Little Witches certainly appears to be trying to ride the coattails of The Craft – both were released the same year. It’s a low budget production and it shows. The producers clearly only had the budget for one big horror moment at the end of the film. Most of the film just sort of kills time until the time for Jamie to try and call forth the demon comes. The opportunities to build a creepy atmosphere are pretty much all wasted. For crying out loud, they’ve even got Poltergeist’s Zelda Rubinstein playing a strange nun who stays shut up in her room all the time, but she’s only given one scene and doesn’t get the chance to do anything. Much more effort is put into creating excuses for the young cast to take their clothes off. When trying to perform their first ritual, Jamie conveniently declares that in order for the spell to work they must “get rid of anything modern.” So…off come the clothes. It’s so awkwardly done that if comes across as juvenile.
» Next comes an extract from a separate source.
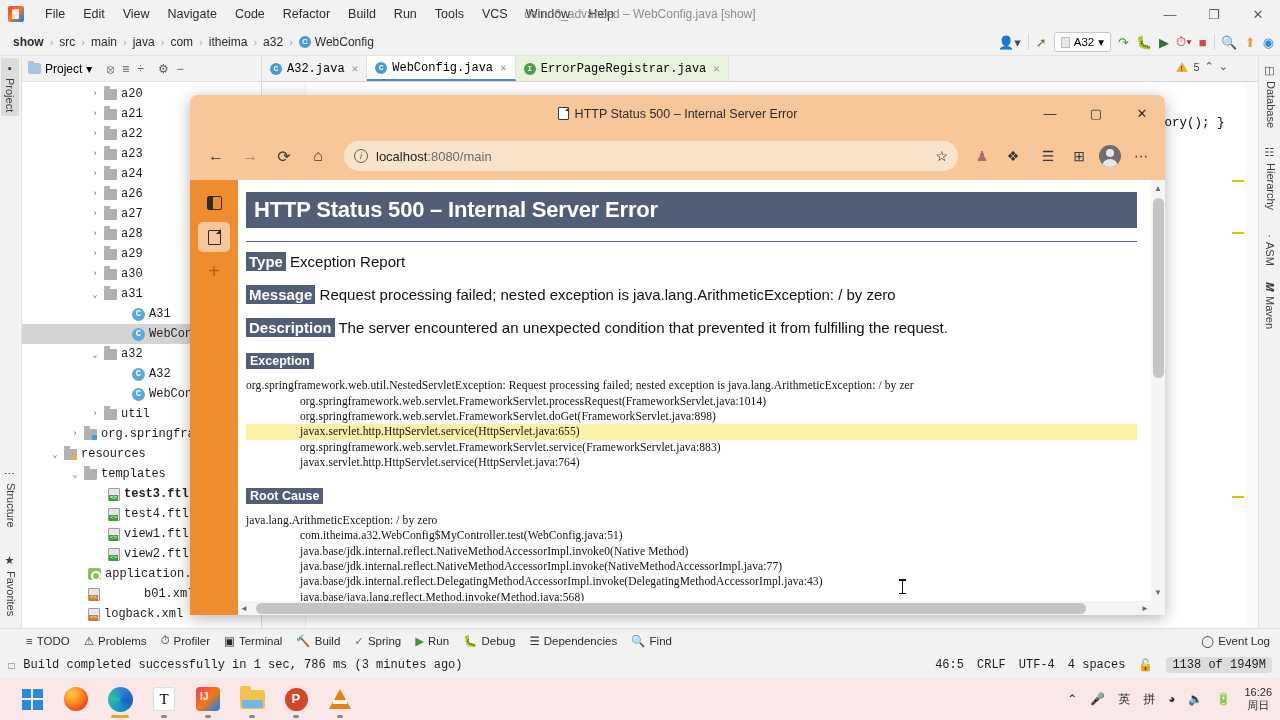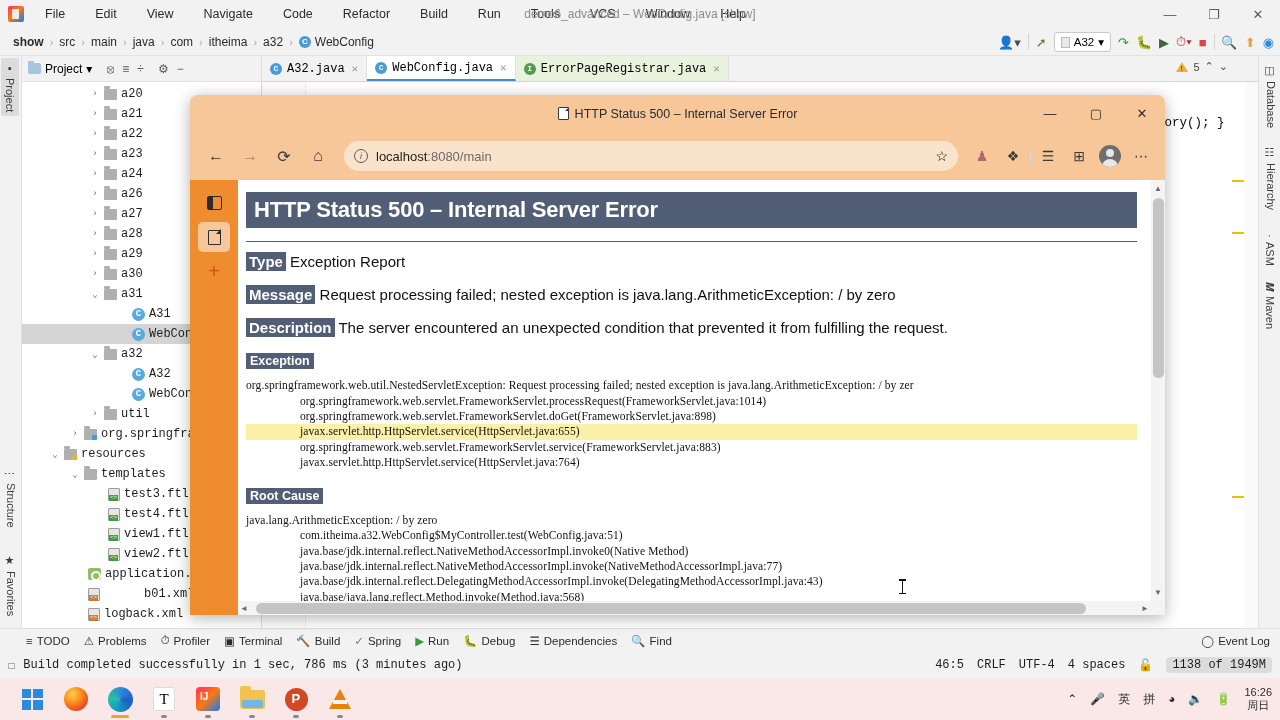"File" .menubar { gap: 12px -> 0 }
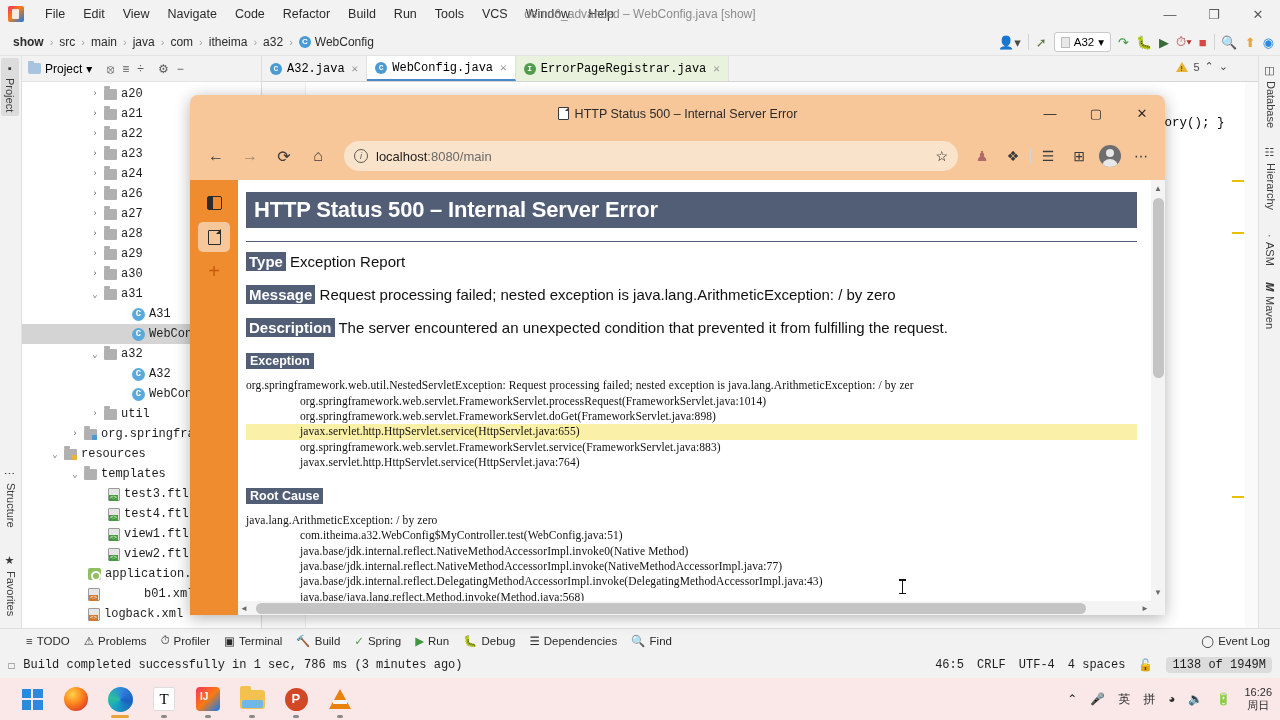"test3.ftl" div.trow { font-weight: none -> bold }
One of the biggest disappointments of the film is that we have two really solid performances in service of a dopey story. Mimi Reichmeister (later known as Mimi Rose) is quite good as the good girl of the group. The moments where she crushes on Daniel come across as genuine and sweet. On the other end of the evil scale, though, Sheeri Rappaport is wonderfully devilish as the leader of the band of wannabe witches. Both ladies are way above the pay grade of this C-grade teen horror flick. Had the script and story matched up to them we may have had something more interesting.
Though the film does have a certain bargain basement charm to it, it ultimately doesn’t do much to hold the viewers interest. The basic premise of Catholic school girls turned evil is not without some solid horror potential. In the end, however, these Little Witches still need to grow up a bit.